Segment Open

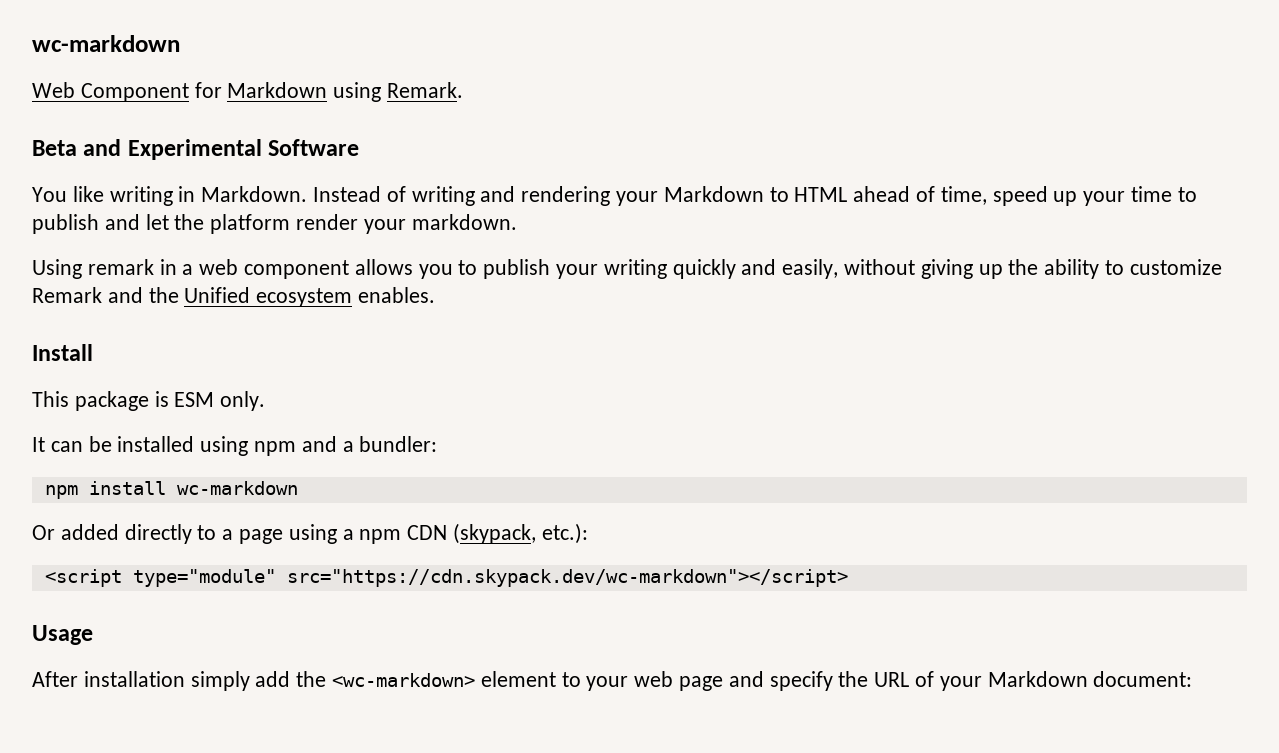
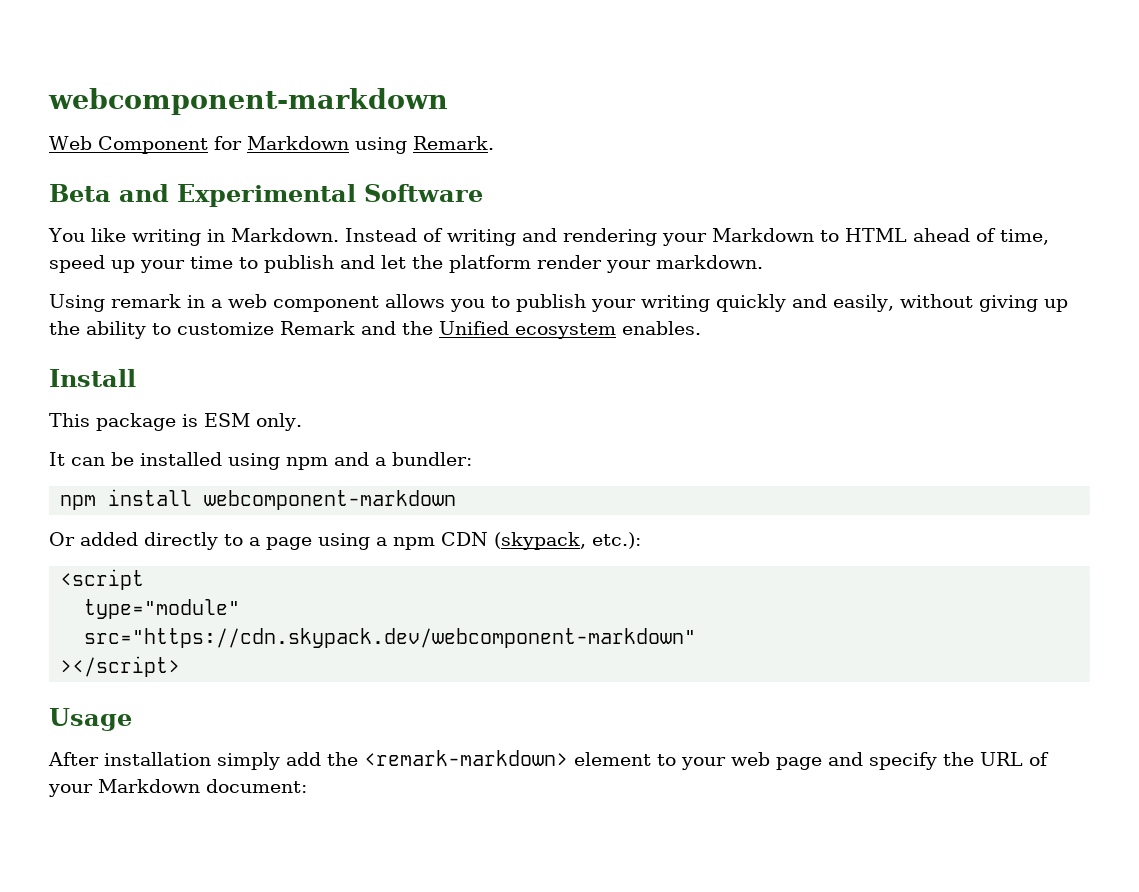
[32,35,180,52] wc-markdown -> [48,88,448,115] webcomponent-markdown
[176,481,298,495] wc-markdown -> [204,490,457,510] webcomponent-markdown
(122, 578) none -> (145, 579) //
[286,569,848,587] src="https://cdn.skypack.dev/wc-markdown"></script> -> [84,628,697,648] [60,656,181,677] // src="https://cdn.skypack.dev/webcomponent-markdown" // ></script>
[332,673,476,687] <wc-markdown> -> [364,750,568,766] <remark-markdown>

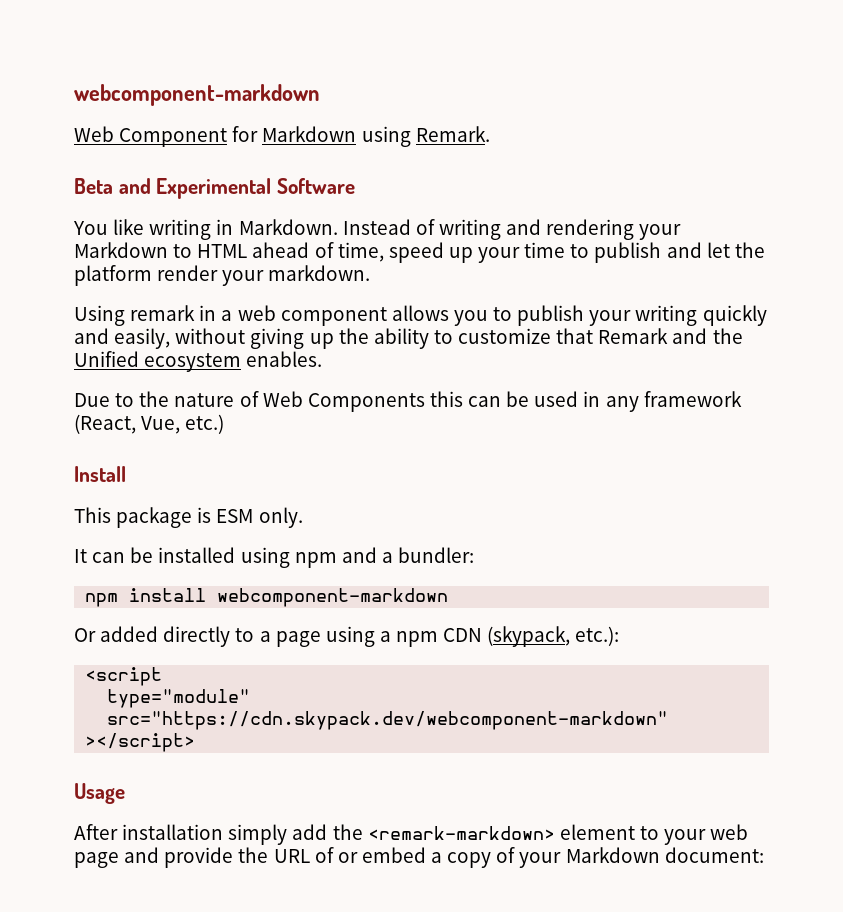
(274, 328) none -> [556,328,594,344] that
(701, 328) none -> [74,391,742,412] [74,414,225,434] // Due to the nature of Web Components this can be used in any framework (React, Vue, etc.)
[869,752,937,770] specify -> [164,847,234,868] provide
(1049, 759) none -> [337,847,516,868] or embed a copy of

Segment Closed

= Task item =
In the records above, find the line containing "-> [84,628,697,648] [60,656,181,677]", then write out exactly that line and every later one through the last, omitting pictures.

= Written solution =
[286,569,848,587] src="https://cdn.skypack.dev/wc-markdown"></script> -> [84,628,697,648] [60,656,181,677] // src="https://cdn.skypack.dev/webcomponent-markdown" // ></script>
[332,673,476,687] <wc-markdown> -> [364,750,568,766] <remark-markdown>

(274, 328) none -> [556,328,594,344] that
(701, 328) none -> [74,391,742,412] [74,414,225,434] // Due to the nature of Web Components this can be used in any framework (React, Vue, etc.)
[869,752,937,770] specify -> [164,847,234,868] provide
(1049, 759) none -> [337,847,516,868] or embed a copy of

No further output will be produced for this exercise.